BOSTON (CBS) – A busy mom of two young kids, Faryn Savasta is constantly on the go. But chasing after her kids would have been impossible a few years ago.
“All of a sudden I woke up one day and I felt like I couldn’t move,” she said. “My legs felt like giant rocks and I couldn’t move them.”
At the time, Faryn was a newlywed and looking forward to starting a family. Instead she was depending on her husband for basic needs.
“Bring me to the bathroom, help me get in and out of bed. It was shocking,” she recalled.
After a battery of tests, Faryn was stunned by her doctor’s diagnosis.
“I think you have drug-induced Lupus,” she said recalling her conversation with her doctor.
Lupus affects 1.5 million Americans, including pop star Selena Gomez, whose disease progressed to the point of needing a kidney transplant. About 10 percent of all cases are caused by medications, but usually aren’t quite as severe.
Faryn’s symptoms subsided after she stopped taking Humira for her rheumatoid arthritis. But a few years later, she noticed her legs feeling heavy again. She immediately called her doctor.
“He said, ‘Are you taking anything new?’” Faryn said.
Her dermatologist had recently prescribed minocycline for adult-onset acne.
“He said, ‘Get off it right now,’” she recalled.
Dr.
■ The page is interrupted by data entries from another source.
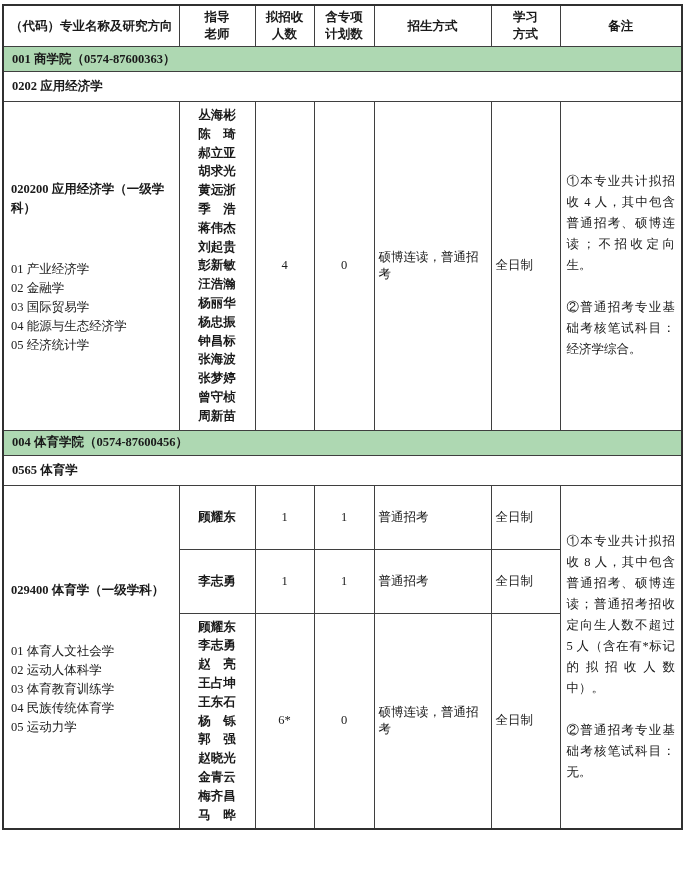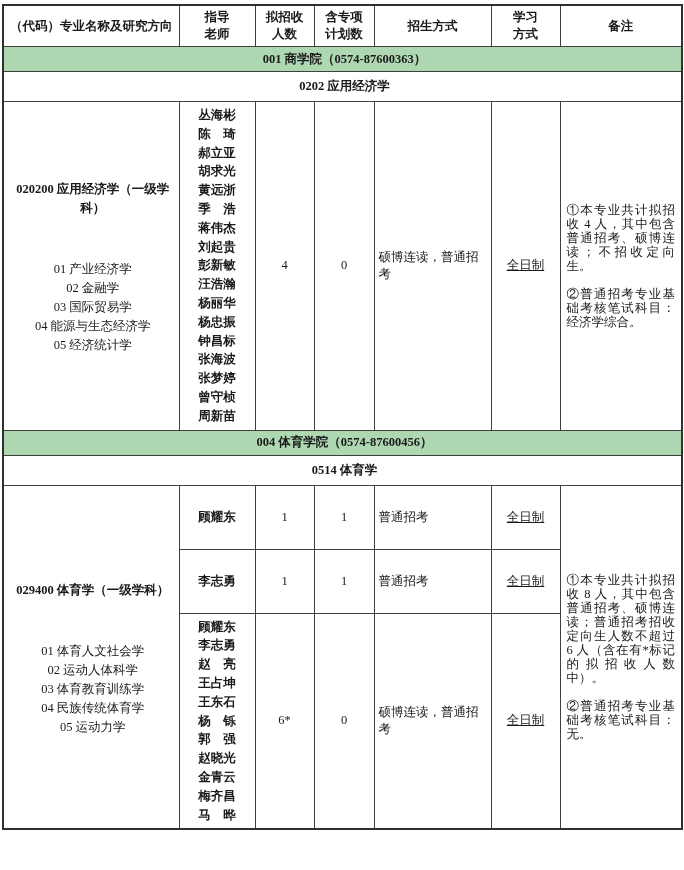--- a/index.html
+++ b/index.html
@@ -19,21 +19,21 @@
     margin: 4px 0 0 2px;
     border: 2px solid #303030;
   }
   .tbl th, .tbl td {
     border: 1px solid #3f3f3f;
     vertical-align: middle;
     font-size: 12.5px;
     padding: 2px 4px;
     overflow: hidden;
   }
-  .l  { text-align: center; }
+  .l  { text-align: left; }
   th.hdr {
     font-weight: bold;
     text-align: center;
     white-space: pre-line;
     line-height: 17px;
     padding: 3px 2px;
   }
   tr.h-header  { height: 40px; }
   tr.h-green   { height: 25px; }
   tr.h-subject { height: 30px; }
@@ -61,24 +61,24 @@
   td.majorcell { padding: 6px 4px 2px 7px; }
   td.advisors {
     text-align: center;
     line-height: 18.8px;
     white-space: pre-line;
     padding: 4px 2px;
     font-weight: bold;
   }
   td.num { text-align: center; }
   td.method { }
-  td.study { text-align: center; text-decoration: underline; }
+  td.study { text-align: left; }
   td.remarks {
     text-align: justify;
-    line-height: 14px;
+    line-height: 21px;
     white-space: pre-line;
     padding: 4px 6px;
   }
 </style>
 </head>
 <body>
 
 <table class="tbl">
   <colgroup>
     <col style="width:176px">
@@ -146,38 +146,38 @@
     <td class="remarks">①本专业共计拟招收 4 人，其中包含普通招考、硕博连读；不招收定向生。
 
 ②普通招考专业基础考核笔试科目：经济学综合。</td>
   </tr>
 
   <tr class="h-green">
     <td class="green l" colspan="7">004 体育学院（0574-87600456）</td>
   </tr>
 
   <tr class="h-subject">
-    <td class="subject l" colspan="7">0514 体育学</td>
+    <td class="subject l" colspan="7">0565 体育学</td>
   </tr>
 
   <tr class="h-sport">
     <td class="majorcell l" rowspan="3">
       <div class="major-title">029400 体育学（一级学科）</div>
       <div class="directions">01 体育人文社会学
 02 运动人体科学
 03 体育教育训练学
 04 民族传统体育学
 05 运动力学</div>
     </td>
     <td class="advisors">顾耀东</td>
     <td class="num">1</td>
     <td class="num">1</td>
     <td class="method">普通招考</td>
     <td class="study">全日制</td>
-    <td class="remarks" rowspan="3">①本专业共计拟招收 8 人，其中包含普通招考、硕博连读；普通招考招收定向生人数不超过 6 人（含在有*标记的拟招收人数中）。
+    <td class="remarks" rowspan="3">①本专业共计拟招收 8 人，其中包含普通招考、硕博连读；普通招考招收定向生人数不超过 5 人（含在有*标记的拟招收人数中）。
 
 ②普通招考专业基础考核笔试科目：无。</td>
   </tr>
 
   <tr class="h-sport">
     <td class="advisors">李志勇</td>
     <td class="num">1</td>
     <td class="num">1</td>
     <td class="method">普通招考</td>
     <td class="study">全日制</td>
Robert Friday of Newton-Wellesley Hospital didn’t treat Faryn, but has seen this issue in his own practice. He says there are number of medications that have been associated with drug-induced Lupus, some are common like minocycline, an antibiotic often used to treat acne. There are several others, including some for cardiac issues.
Stopping the drug is usually the only treatment that’s needed, but people recover at different rates.
“It could be a number of weeks, it could be a few months,” explained Dr. Friday.
Experts don’t know who is at risk, but Faryn says her experience taught her an important lesson.
“It helped put my life in perspective. It helped me realize what’s important in life,” she said.
Drug-induced lupus is a relatively rare side effect, but the tricky part is symptoms may not surface for months or even years after starting the drug.
As with any drug, if you notice any unusual symptoms, contact your doctor.